[Screenshot and code edit data]
= = =
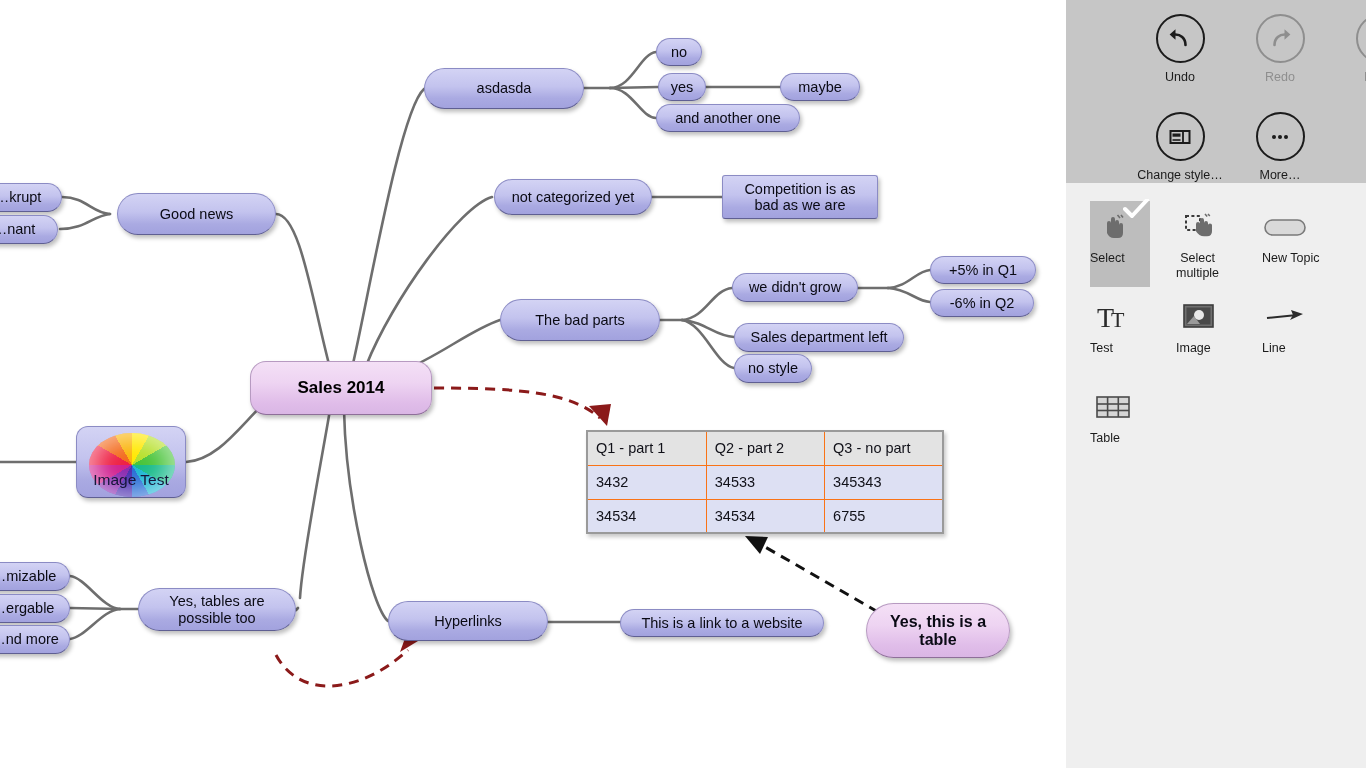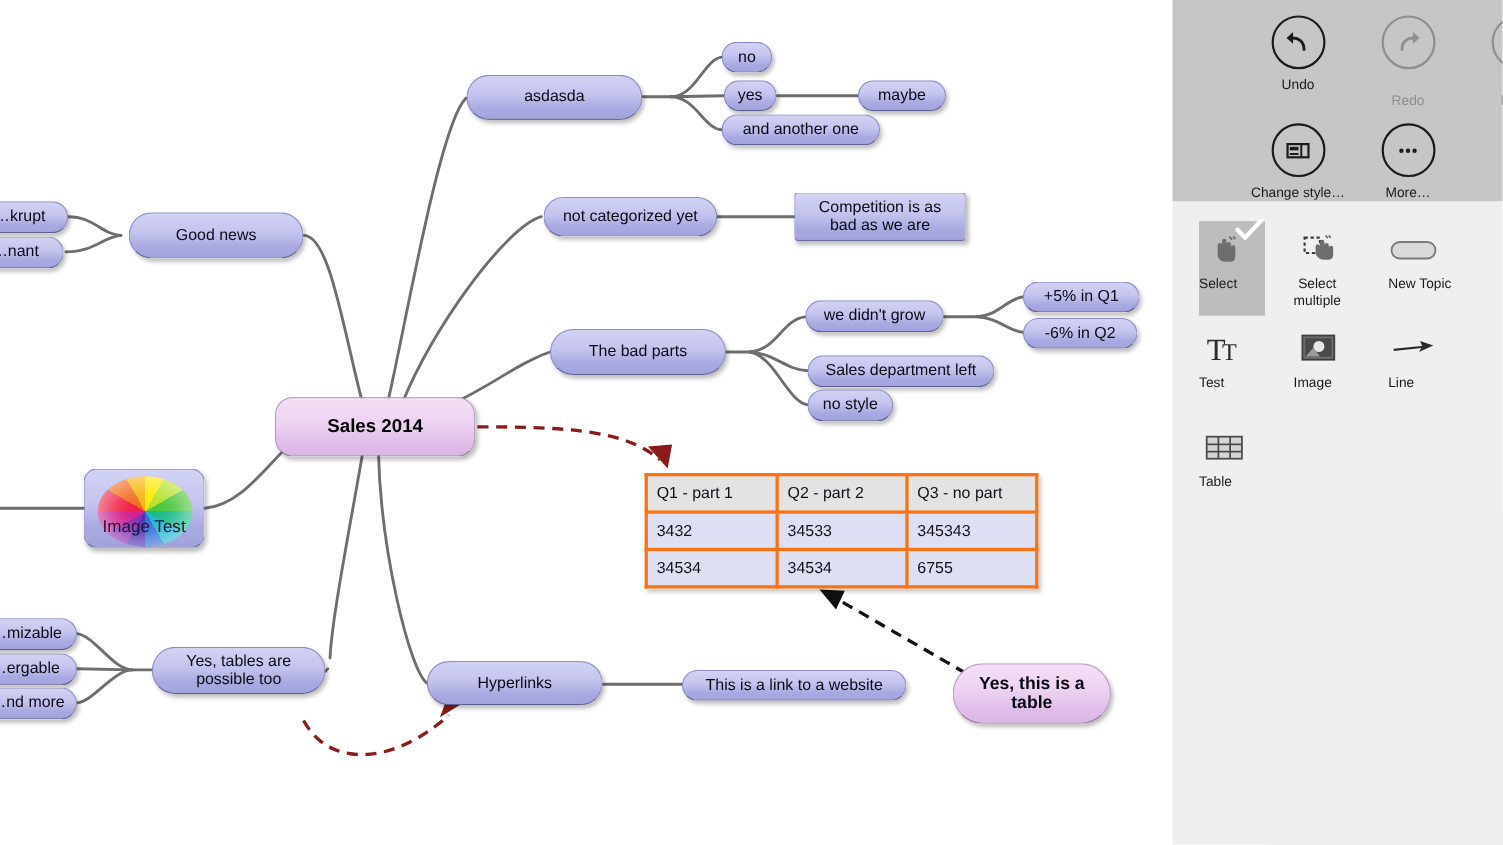--- a/index.html
+++ b/index.html
@@ -108,7 +108,7 @@
     display: flex; flex-direction: column; align-items: center;
     color: #1b1b1b; font-size: 12.5px;
   }
-  .tb-item.disabled { color: #8e8e8e; gap: 14px; }
+  .tb-item.disabled { color: #8e8e8e; }
   .circ {
     width: 49px; height: 49px; border-radius: 50%;
     border: 2px solid #1b1b1b;

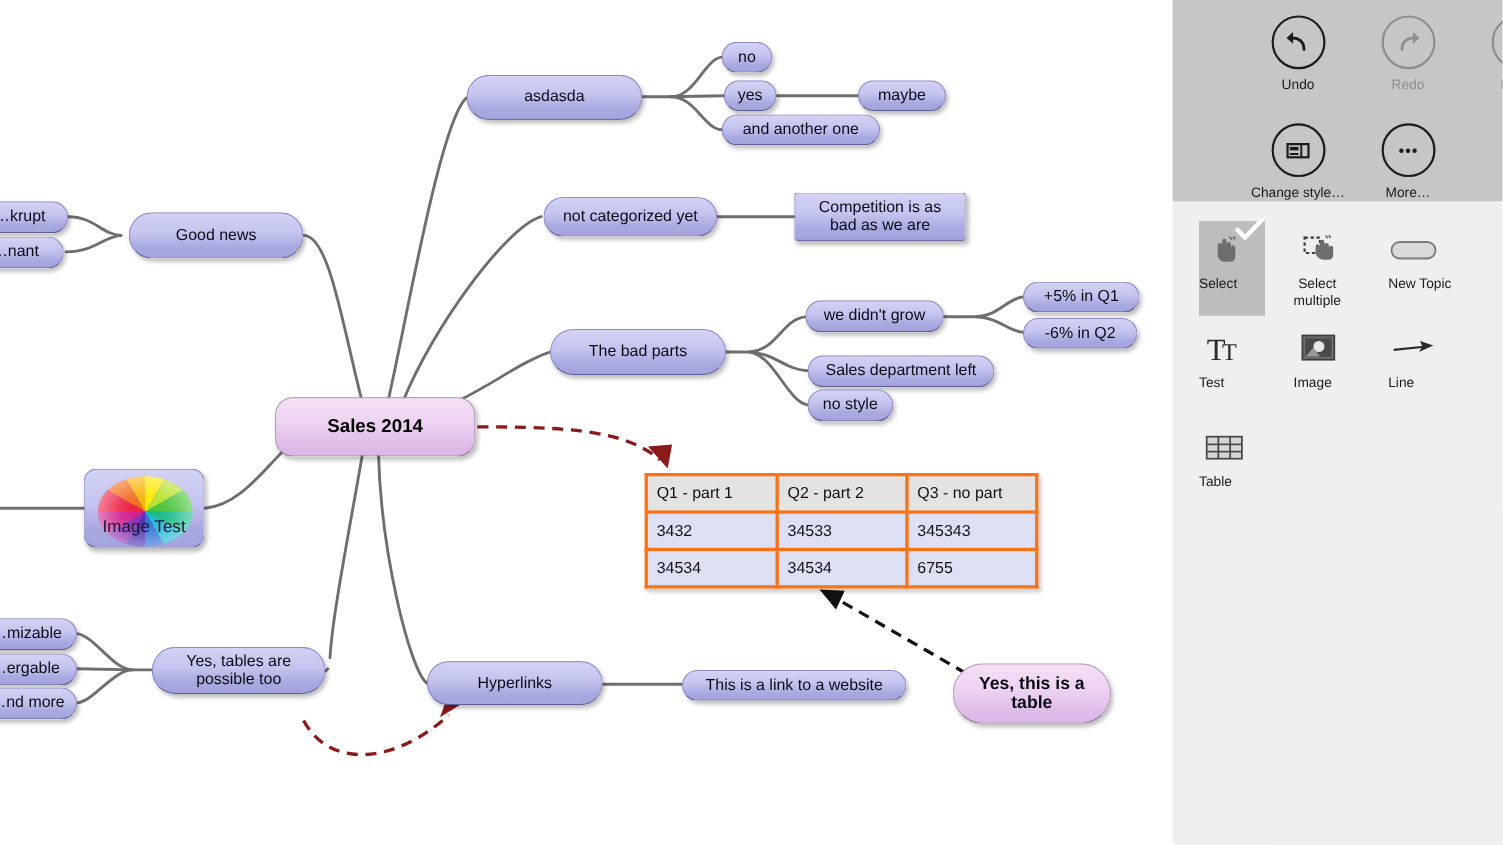--- a/index.html
+++ b/index.html
@@ -82,7 +82,7 @@
     z-index: 3;
   }
   #mm-table td, #mm-table th {
-    border: 3px solid #f97316;
+    border: 1px solid #f97316;
     font-size: 14.5px;
     font-weight: normal;
     text-align: left;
= = =
THE TASK: Pull out the lines above in which the word "border" appears.

RESPONSE TO THE TASK:
     width: 49px; height: 49px; border-radius: 50%;
     border: 2px solid #1b1b1b;
-    border: 3px solid #f97316;
+    border: 1px solid #f97316;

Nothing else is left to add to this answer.